Base covariance model (sationary)
The weight 'w' to every elementary contribution is set to 1.0; the method multiply_w will be used to set non-stationarities about this parameter.
[4]:
# Define the base covariance model (stationary)
cov_model = gn.covModel.CovModel1D(elem=[
('gaussian', {'w':1.0, 'r':100}), # elementary contribution
('nugget', {'w':1.0}), # elementary contribution
], name='model-1D example')
[5]:
# plt.figure()
# cov_model.plot_model()
# plt.title('Covariance function - base')
# plt.show()
Defining non-stationarities
[6]:
# Set an image with grid geometry defined above, and no variable
im = gn.img.Img(nx, 1, 1, sx, 1.0, 1.0, ox, 0.0, 0.0, nv=0)
# Get the x coordinates of the centers of grid cell
x_grid = im.x()
# Set weight over the grid for the elementary contributions of the covariance model (array)
nug_w = 9. * 1. / (1. + np.exp(-(x_grid-350)/20)) # for nugget
gau_w = 9 - nug_w # for gaussian covariance contribution
# Set list to handle non-stationarities for further estimation/simulation in the grid
cov_model_non_stationarity_list = [
('multiply_w', gau_w, {'elem_ind':0}), # multiply weight by `gau_w` for elem. contrib. of index 0
('multiply_w', nug_w, {'elem_ind':1}), # multiply weight by `nug_w` for elem. contrib. of index 1
]
# Note: `gau_w`, `nug_w` could also be a function of one parameter (x location)
[7]:
# Plot non-stationarities
plt.figure(figsize=(8,5))
plt.plot(x_grid, gau_w, label='gaussian weight')

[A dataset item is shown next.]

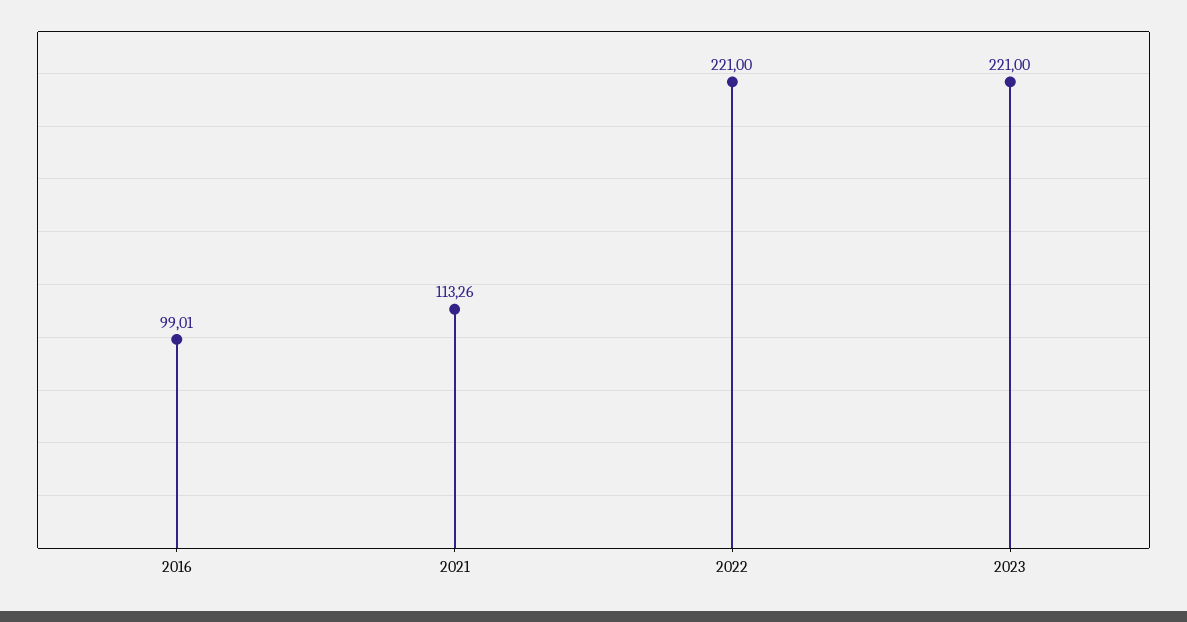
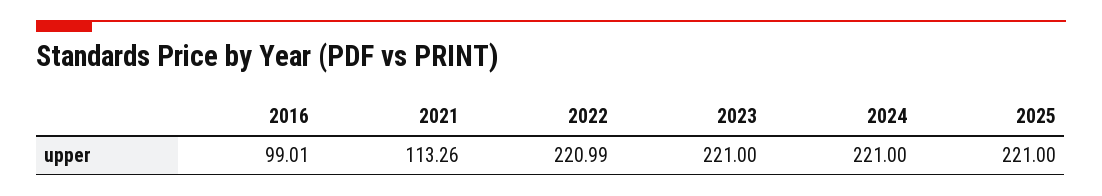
2022: 221 -> 220.99
2024: none -> 221
2025: none -> 221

plt.plot(x_grid, nug_w, label='nugget weight')
plt.grid()
plt.legend()
plt.show()
Set-up (for estimation and simulation)
[8]:
# Data
x = [10.1, 50.25, 238.5, 384.3] # data locations (real coordinates)
v = [-3.2, 1.2, 4.7, -2.0] # data values
# v_err_std = 0.0 # data error standard deviation
v_err_std = [0.0, 0.0, 0.3, 1.0] # data error standard deviation
# float: same for all data points
# list or array: per data point
# Inequality data
x_ineq = [100.32, 185.75, 288.57] # locations (real coordinates)
v_ineq_min = [ np.nan, 1.2 , -2.9] # lower bounds
v_ineq_max = [ -0.7, np.nan, -1.4] # upper bounds
# x_ineq = None
# v_ineq_min = None
# v_ineq_max = None
# Type of kriging
method = 'simple_kriging'
# Non-stationarities for covariance model: see `cov_model_non_stationarity_list` above
Estimation (kriging)
[9]:
# Computational resources
nthreads = 8
nproc_sgs_at_ineq = None # default: nthreads (used for simulation at ineq. data points)
# Seed (used for simulation at ineq. data points)
seed = 913
t1 = time.time() # start time
geosclassic_output = gn.geosclassicinterface.estimate(
cov_model, # covariance model (required)
nx, sx, ox, # grid geometry (nx is required)
x=x, v=v, v_err_std=v_err_std, # data
x_ineq=x_ineq, # inequality data ...
v_ineq_min=v_ineq_min,
v_ineq_max=v_ineq_max,
cov_model_non_stationarity_list=cov_model_non_stationarity_list, # non-stationrities
method=method, # type of kriging
use_unique_neighborhood=False, # search neighborhood (unique cannot be used with non-stationarities)...
searchRadius=None, #
searchRadiusRelative=4.0,
nneighborMax=12,
seed=seed, # seed (used for simulation at ineq. data points)
nthreads=nthreads, # computational resources
nproc_sgs_at_ineq=nproc_sgs_at_ineq,
verbose=2 # verbose mode
)
t2 = time.time() # end time
print('Elapsed time: {:.2g} sec'.format(t2-t1))
krig_img = geosclassic_output['image'] # output image
estimate: pre-process data done: final number of data points : 4, inequality data points: 3
estimate: computational resources: nthreads = 8, nproc_sgs_at_ineq = 8
estimate: (Step 1.1) do sgs at inequality data points (100 simulation(s) at 3 points)...
estimate: (Step 1.2) transform inequality data to equality data with error std...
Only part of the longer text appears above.